Exact copies of all the lines below are wanted, without a single picture.

RECORD EXTRACTS:

##########

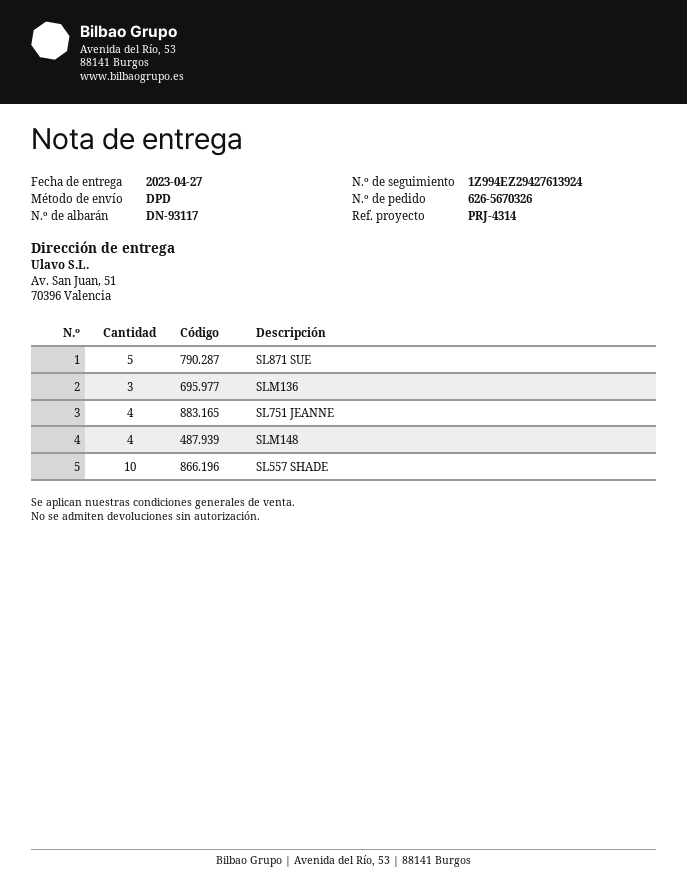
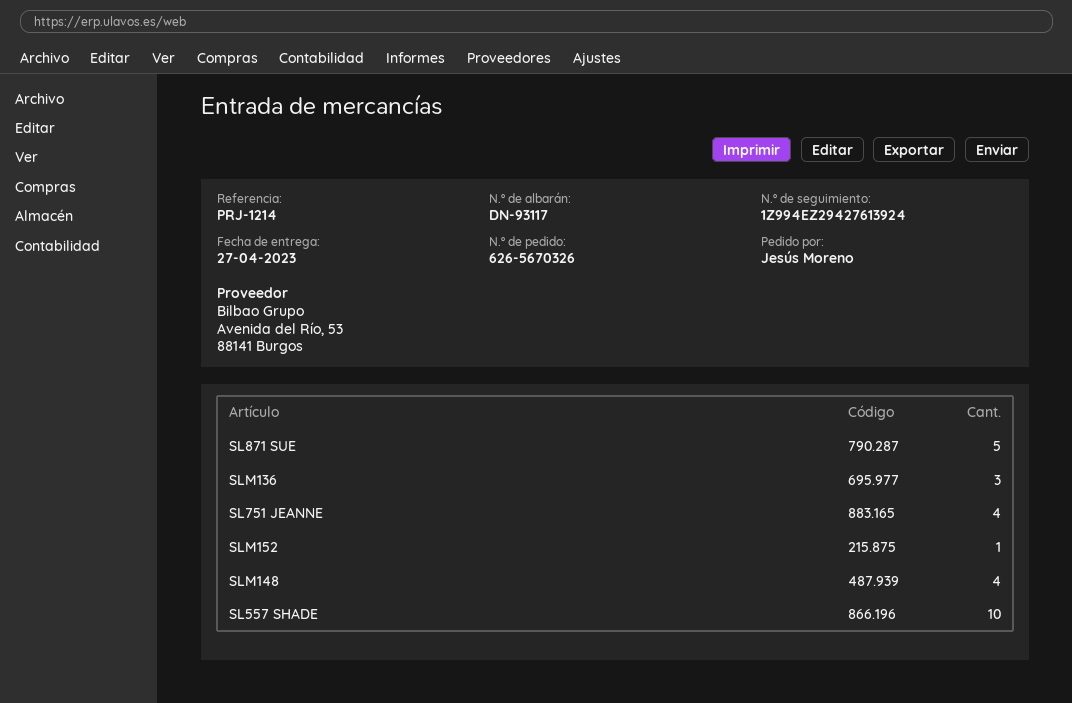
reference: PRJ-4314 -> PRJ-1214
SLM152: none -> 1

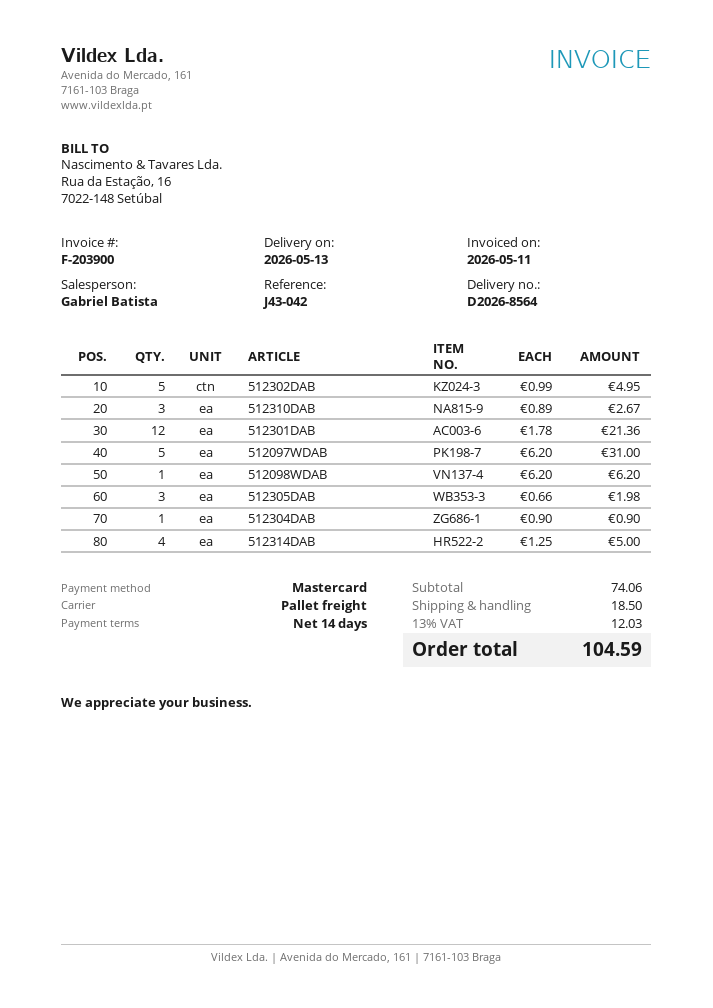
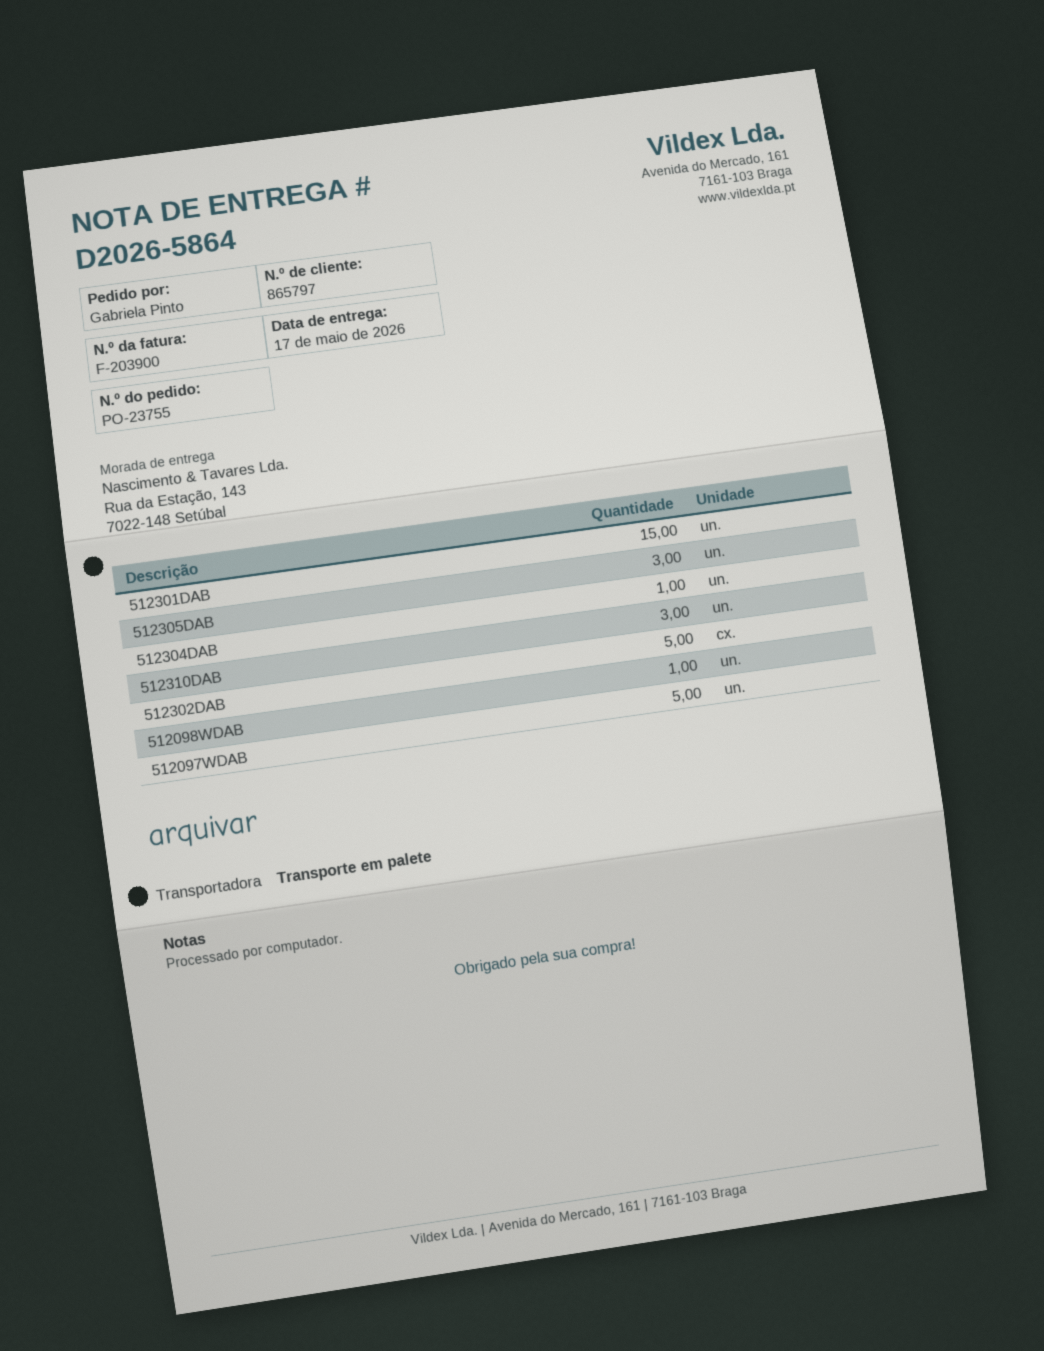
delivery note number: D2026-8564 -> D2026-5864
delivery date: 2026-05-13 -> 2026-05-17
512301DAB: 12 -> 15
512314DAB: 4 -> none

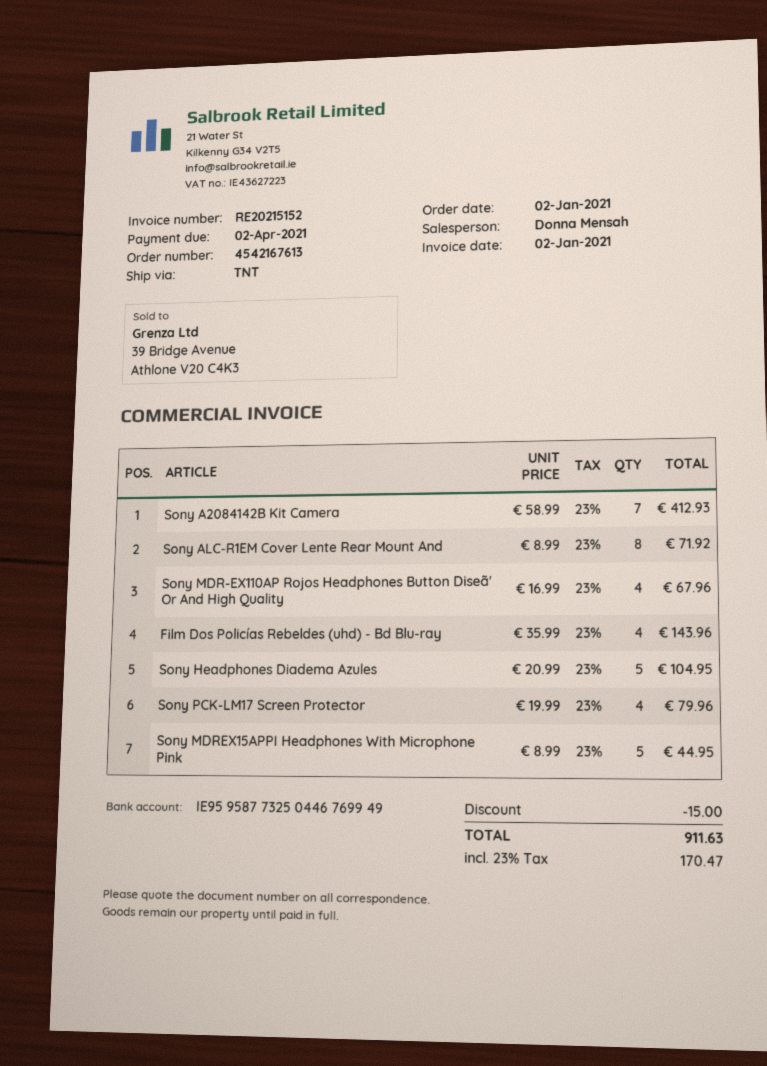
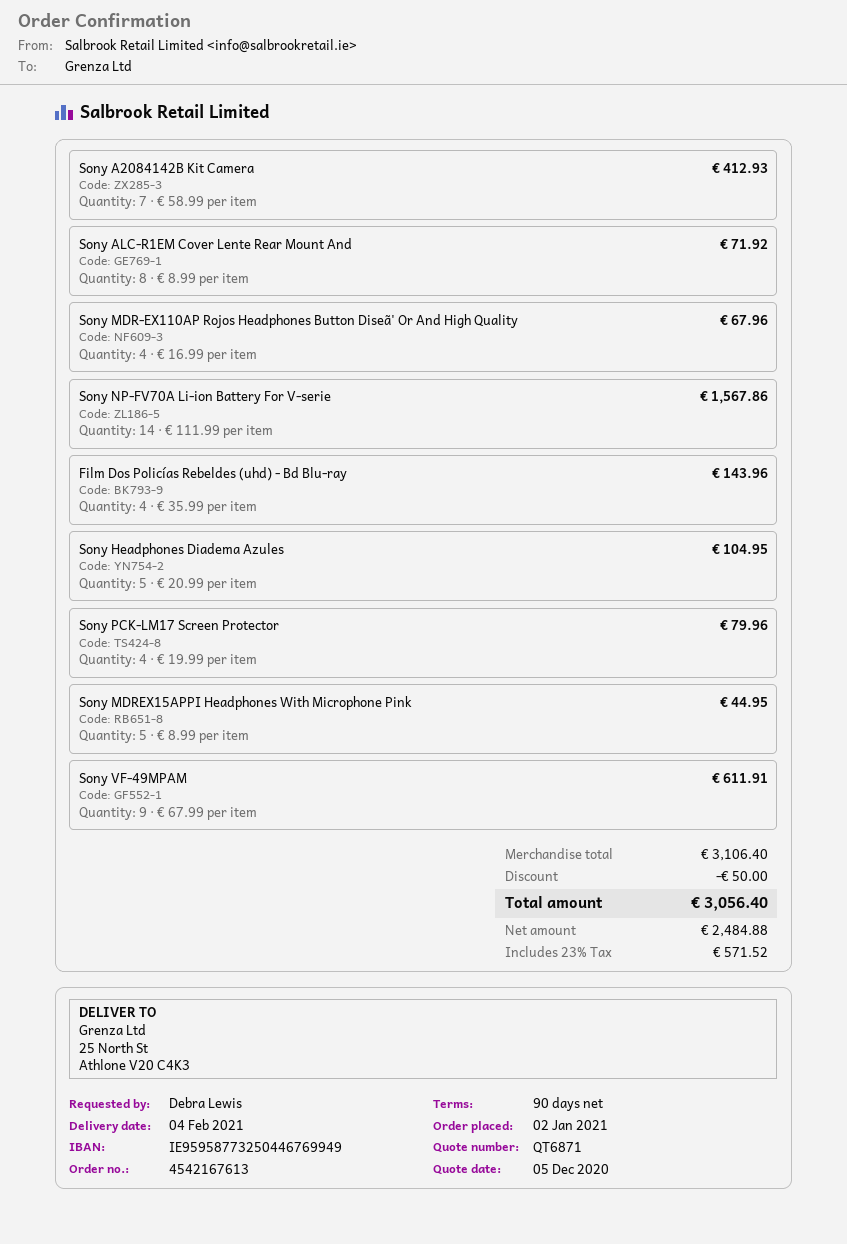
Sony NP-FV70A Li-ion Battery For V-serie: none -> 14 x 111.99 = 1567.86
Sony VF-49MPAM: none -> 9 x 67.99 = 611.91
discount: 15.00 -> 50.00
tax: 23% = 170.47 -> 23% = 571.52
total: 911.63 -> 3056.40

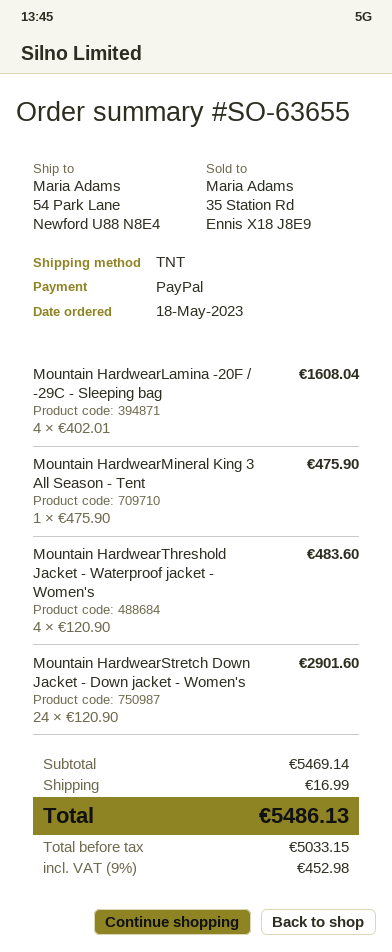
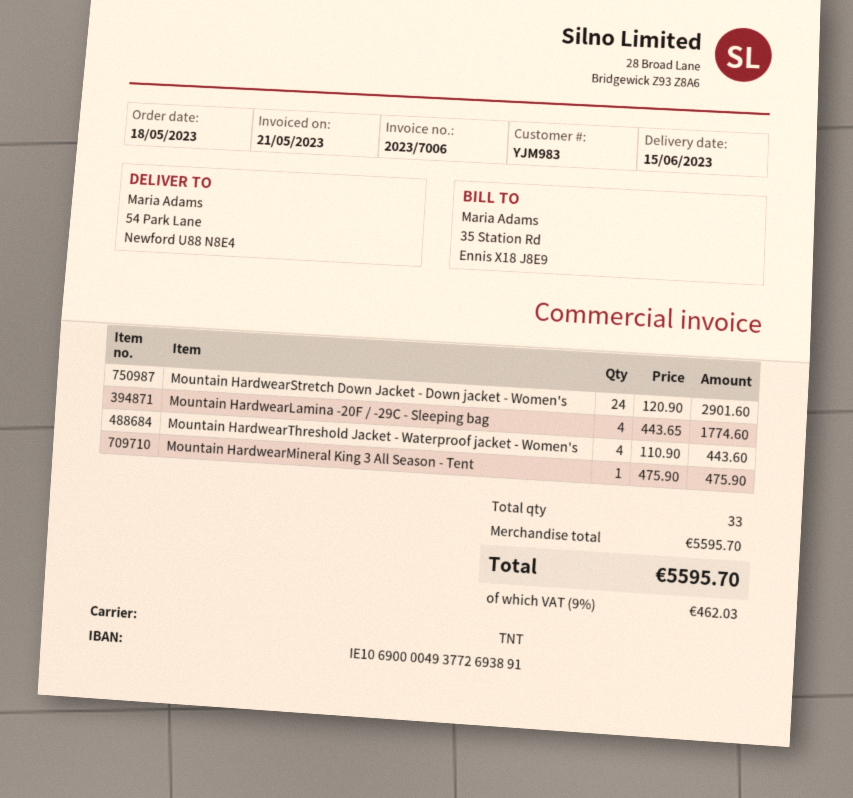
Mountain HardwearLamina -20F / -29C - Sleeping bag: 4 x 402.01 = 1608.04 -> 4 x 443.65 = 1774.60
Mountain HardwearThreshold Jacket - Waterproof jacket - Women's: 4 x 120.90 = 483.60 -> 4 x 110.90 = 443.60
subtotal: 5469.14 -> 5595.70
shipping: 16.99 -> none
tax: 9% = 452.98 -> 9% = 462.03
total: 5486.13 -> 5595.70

##########

ANSWER SECTION:
reference: PRJ-4314 -> PRJ-1214
SLM152: none -> 1

delivery note number: D2026-8564 -> D2026-5864
delivery date: 2026-05-13 -> 2026-05-17
512301DAB: 12 -> 15
512314DAB: 4 -> none

Sony NP-FV70A Li-ion Battery For V-serie: none -> 14 x 111.99 = 1567.86
Sony VF-49MPAM: none -> 9 x 67.99 = 611.91
discount: 15.00 -> 50.00
tax: 23% = 170.47 -> 23% = 571.52
total: 911.63 -> 3056.40

Mountain HardwearLamina -20F / -29C - Sleeping bag: 4 x 402.01 = 1608.04 -> 4 x 443.65 = 1774.60
Mountain HardwearThreshold Jacket - Waterproof jacket - Women's: 4 x 120.90 = 483.60 -> 4 x 110.90 = 443.60
subtotal: 5469.14 -> 5595.70
shipping: 16.99 -> none
tax: 9% = 452.98 -> 9% = 462.03
total: 5486.13 -> 5595.70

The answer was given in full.